What is plagiarism and how does it relate to how I use Socratic?

1 Answer
Mar 19, 2016

Plagiarism comes in many forms but it means using someone else's work and not giving credit. It is very important to keep plagiarism in mind when writing answers on Socratic.

Explanation:

Plagiarism comes in many forms but it means using someone else's work and not giving credit. It is the practice of using work that is not yours and making it look like it is.

http://www.niu.edu/uwc/plagiarism/what.shtml

While copying an entire webpage, a paragraph from a webpage, or a sentence from another webpage are all considered plagiarism, so is copying word-for-word directly from one of your text books, a movie, an interview, etc. These are some of the more blatant forms of plagiarism and this is not allowed on Socratic.

Let's say you find a paragraph you like, and you change a few words here or there. Is that okay? No, it's really not. Changing one or two words is a less obvious form of plagiarism but it isn't acceptable either.

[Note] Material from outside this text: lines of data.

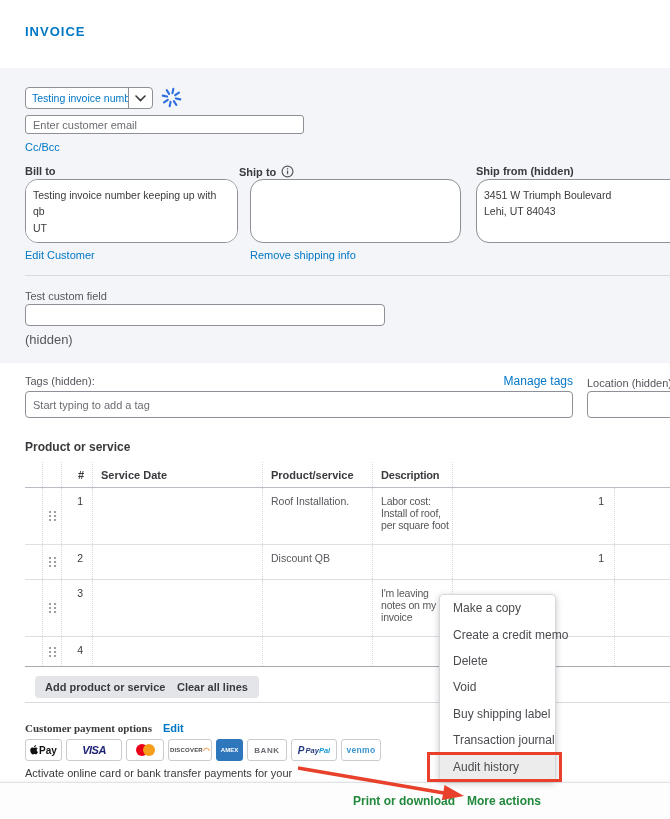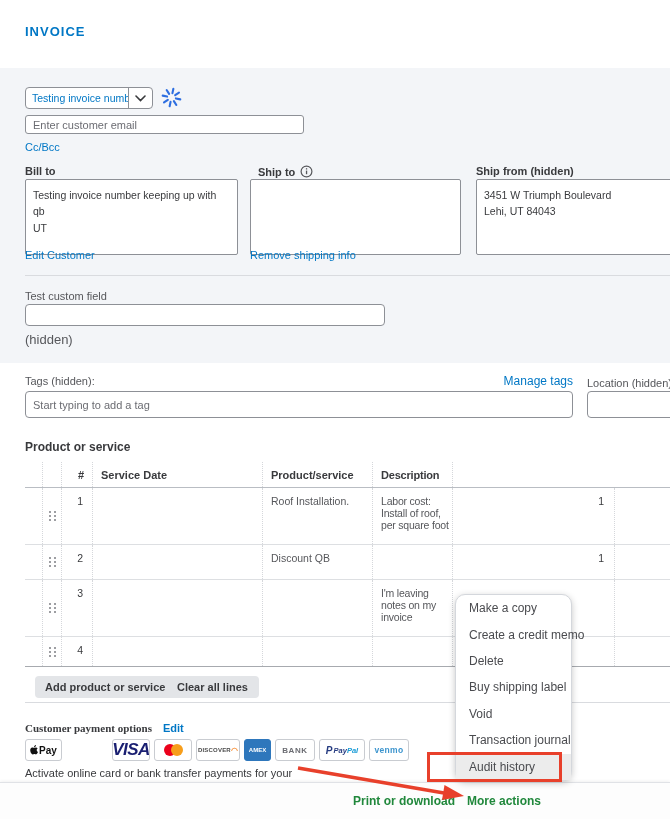--- a/index.html
+++ b/index.html
@@ -146,7 +146,7 @@
   <div class="abs addr-label" style="left:25px;">
     <span>Bill to</span>
   </div>
-  <div class="abs addr-label" style="left:258px;">
+  <div class="abs addr-label" style="left:239px;">
     <span>Ship to</span>
     <span style="display:inline-flex;">
       <svg width="13" height="13" viewBox="0 0 13 13">

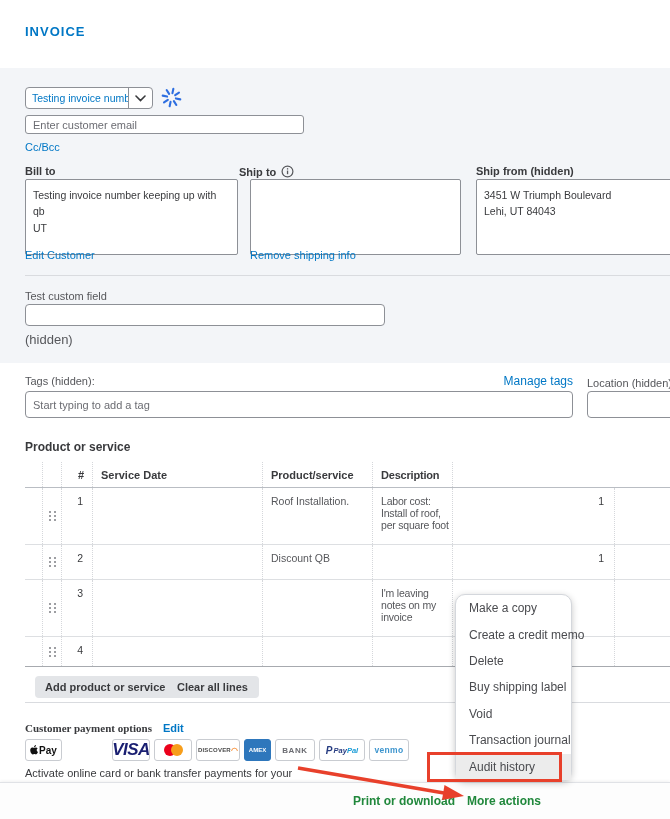--- a/index.html
+++ b/index.html
@@ -27,7 +27,7 @@
   .ccbcc { left:25px; top:141px; }
 
   .addr-label { top:165px; font-size:11px; font-weight:bold; color:#393A3D; display:flex; align-items:center; gap:5px; }
-  .ta { position:absolute; top:179px; height:76px; background:#fff; border:1px solid #8D9096; border-radius:2px;
+  .ta { position:absolute; top:179px; height:64px; background:#fff; border:1px solid #8D9096; border-radius:13px;
         font-size:10.5px; color:#393A3D; padding:7px 7px; resize:none; line-height:1.55; }
   .addr-link { top:249px; }
 

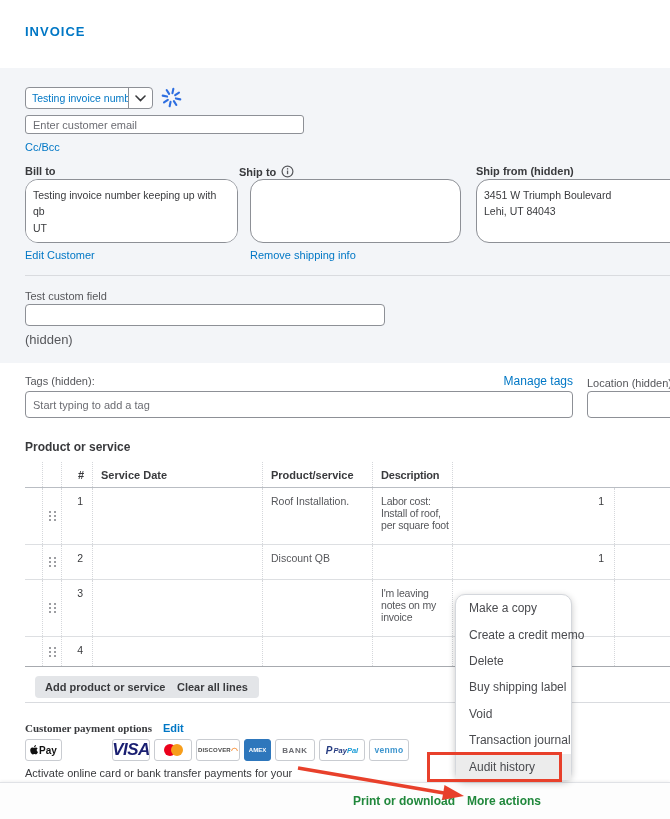--- a/index.html
+++ b/index.html
@@ -98,8 +98,8 @@
 
   
   .menu { left:439px; top:594px; width:117px; height:187px; background:#fff;
-          border:1px solid #D4D7DC; border-radius:10px; box-shadow:0 2px 7px rgba(0,0,0,0.22);
-          z-index:40; display:flex; flex-direction:column;margin-left:16px; }
+          border:1px solid #D4D7DC; border-radius:4px; box-shadow:0 2px 7px rgba(0,0,0,0.22);
+          z-index:40; display:flex; flex-direction:column; }
   .menu .mi { flex:1; display:flex; align-items:center; padding-left:13px; font-size:12px; color:#4A4B4F; cursor:pointer; white-space:nowrap; }
   .menu .mi.hl { background:#ECECEC; }
 

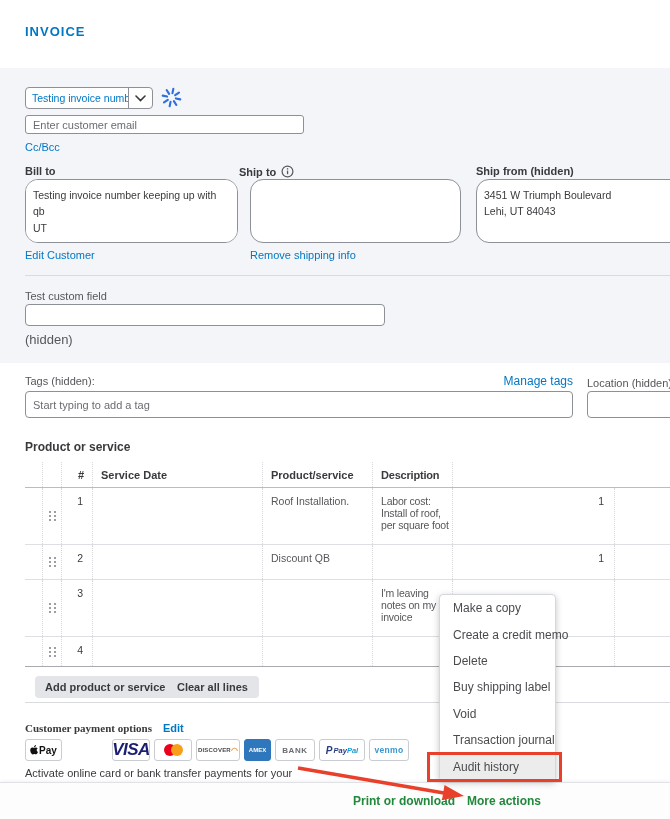--- a/index.html
+++ b/index.html
@@ -334,8 +334,8 @@
     <div class="mi">Make a copy</div>
     <div class="mi">Create a credit memo</div>
     <div class="mi">Delete</div>
+    <div class="mi">Void</div>
     <div class="mi">Buy shipping label</div>
-    <div class="mi">Void</div>
     <div class="mi">Transaction journal</div>
     <div class="mi hl">Audit history</div>
   </div>

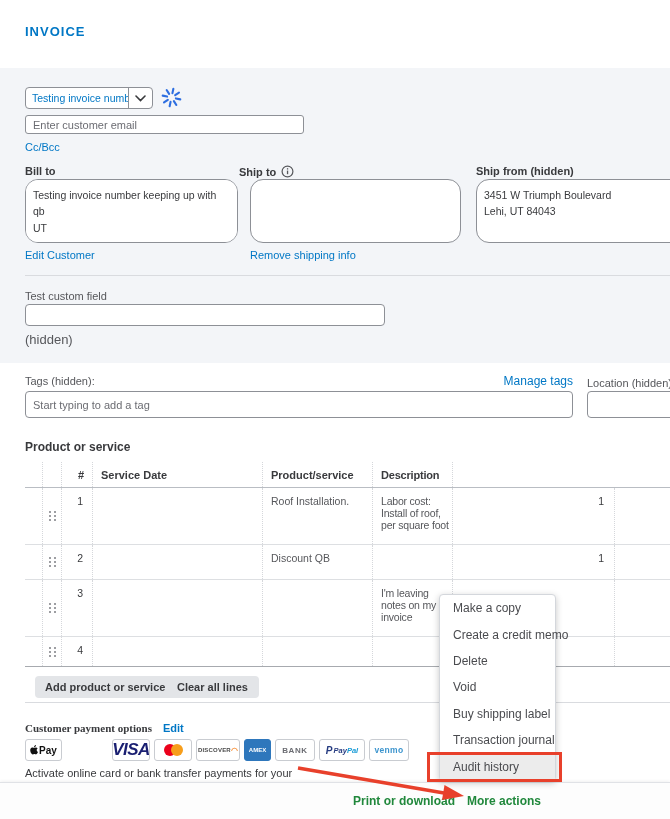--- a/index.html
+++ b/index.html
@@ -78,7 +78,7 @@
   .badge { height:22px; background:#fff; border:1px solid #C9CCD1; border-radius:3px;
            display:inline-flex; align-items:center; justify-content:center; font-weight:bold; }
   .b-apay  { width:37px; font-size:10px; color:#111; }
-  .b-visa  { width:38px; font-size:17px; color:#1A1F71; font-style:italic; letter-spacing:-0.5px;margin-left:46px; }
+  .b-visa  { width:56px; font-size:11px; color:#1A1F71; font-style:italic; letter-spacing:-0.5px; }
   .b-mc    { width:38px; }
   .b-mc i  { width:12px; height:12px; border-radius:50%; display:inline-block; }
   .b-mc .mc-r { background:#EB001B; } .b-mc .mc-o { background:#F79E1B; margin-left:-5px; }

You need to take that paragraph and rewrite it entirely in your own words. If this isn't possible, you should use quotes (see below). Once you've rewritten it, you should still cite where that information came from if it wasn't your own. While not every contributor to Socratic does this, paraphrasing or summarizing without citing where the idea came from would still be considered plagiarism if a student did this in school or a journalist did this in an article.

If you want to use information from somewhere else (a website, a dictionary, a book, and so forth) and you want to use the same, exact words, you need to put them in quotation marks and then you need to cite or tell us where that quote comes from. For the purposes of Socratic, this often means giving the website you used or naming the book and author you are referring to.

Why should you care? Think about how you would feel if you worked really hard on a paper and then someone else copied it and turned in the exact same paper. You both get excellent grades. Is that fair?